Entries supplied -
*-*-*

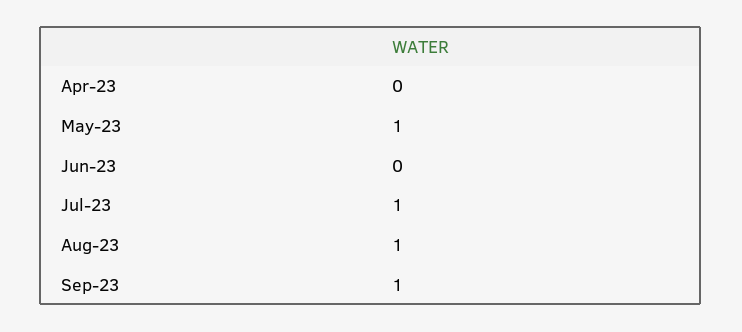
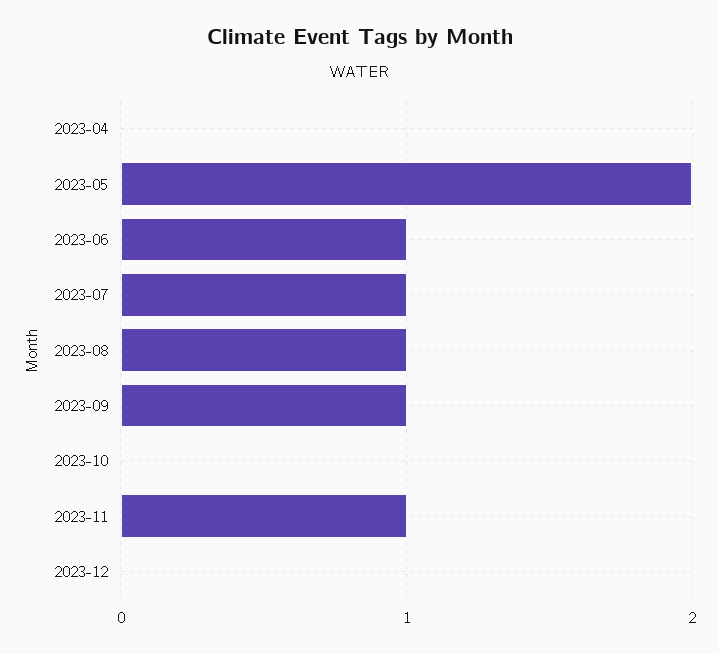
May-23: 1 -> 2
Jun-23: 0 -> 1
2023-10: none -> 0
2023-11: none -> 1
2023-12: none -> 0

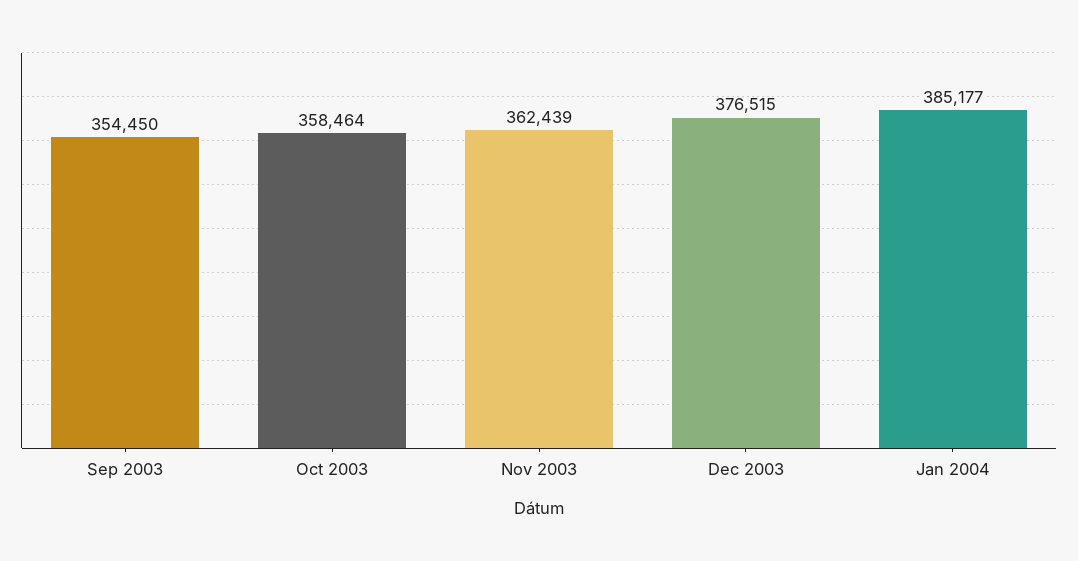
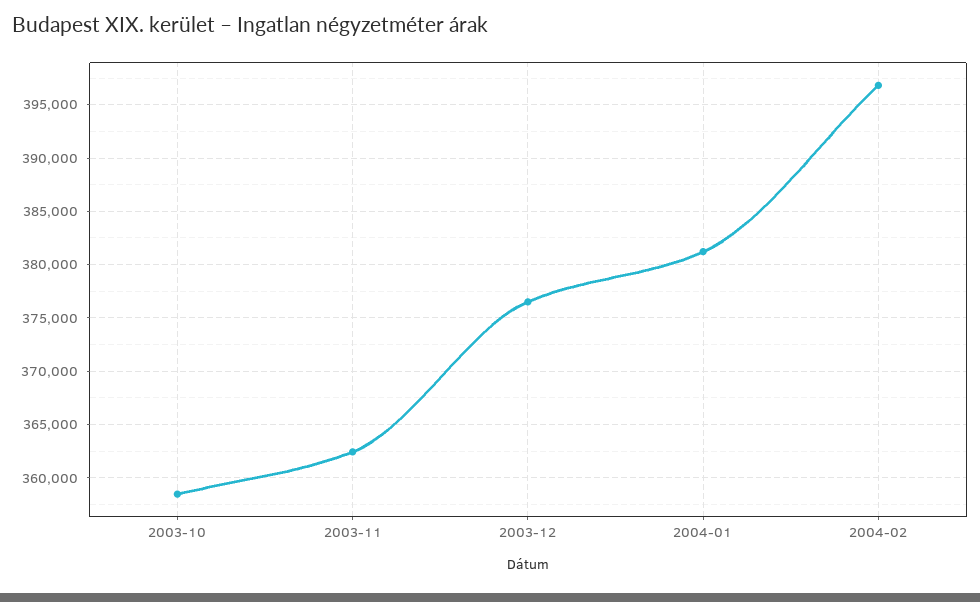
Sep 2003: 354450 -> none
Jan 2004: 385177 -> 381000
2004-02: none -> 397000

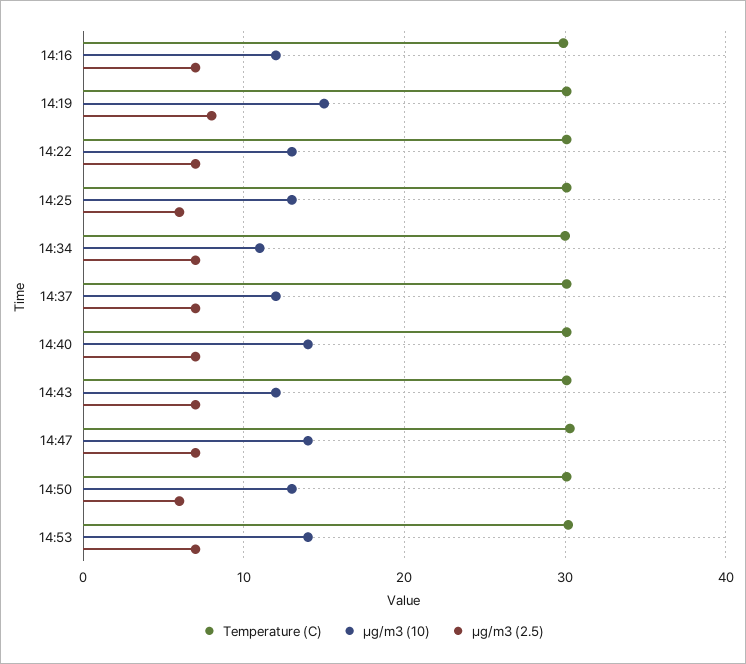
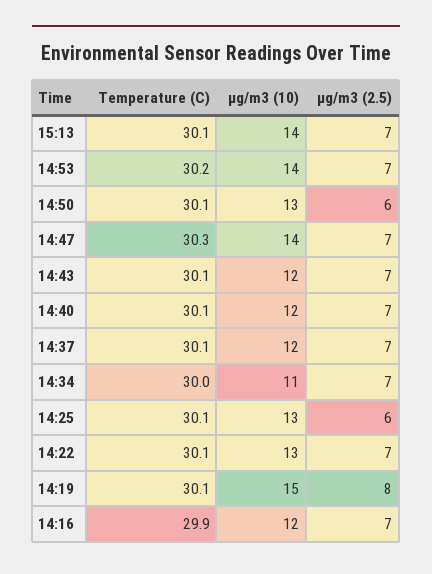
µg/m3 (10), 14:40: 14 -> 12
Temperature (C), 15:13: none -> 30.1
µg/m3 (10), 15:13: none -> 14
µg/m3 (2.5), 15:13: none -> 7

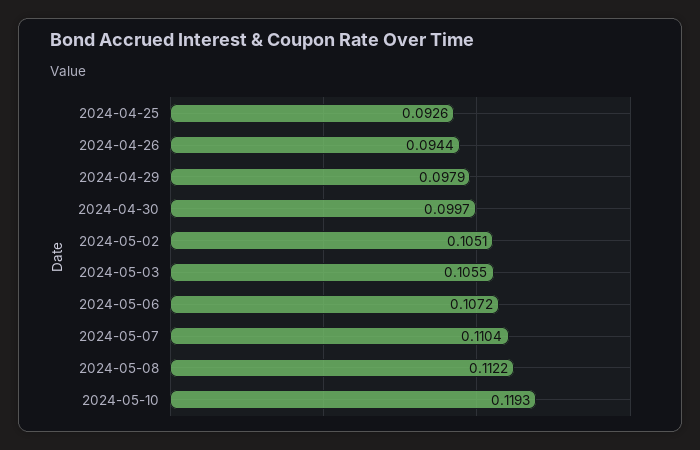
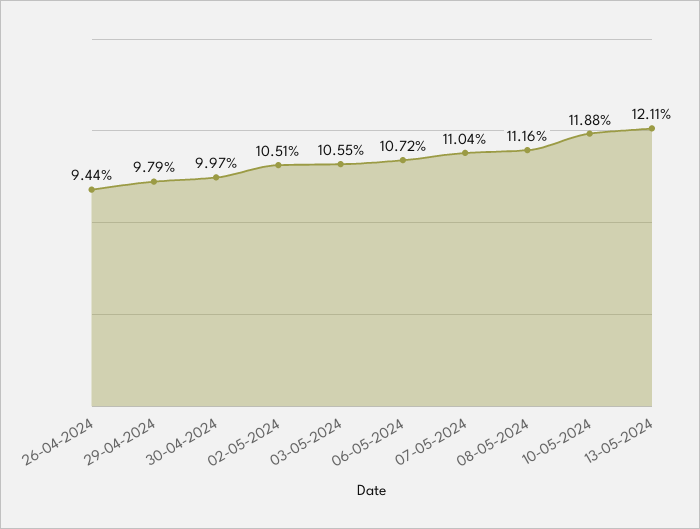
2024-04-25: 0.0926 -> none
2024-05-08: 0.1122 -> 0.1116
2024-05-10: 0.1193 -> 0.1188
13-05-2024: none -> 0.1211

*-*-*

Task description - Restate the listing above word for word. Leave the images out.

Completed task -
May-23: 1 -> 2
Jun-23: 0 -> 1
2023-10: none -> 0
2023-11: none -> 1
2023-12: none -> 0

Sep 2003: 354450 -> none
Jan 2004: 385177 -> 381000
2004-02: none -> 397000

µg/m3 (10), 14:40: 14 -> 12
Temperature (C), 15:13: none -> 30.1
µg/m3 (10), 15:13: none -> 14
µg/m3 (2.5), 15:13: none -> 7

2024-04-25: 0.0926 -> none
2024-05-08: 0.1122 -> 0.1116
2024-05-10: 0.1193 -> 0.1188
13-05-2024: none -> 0.1211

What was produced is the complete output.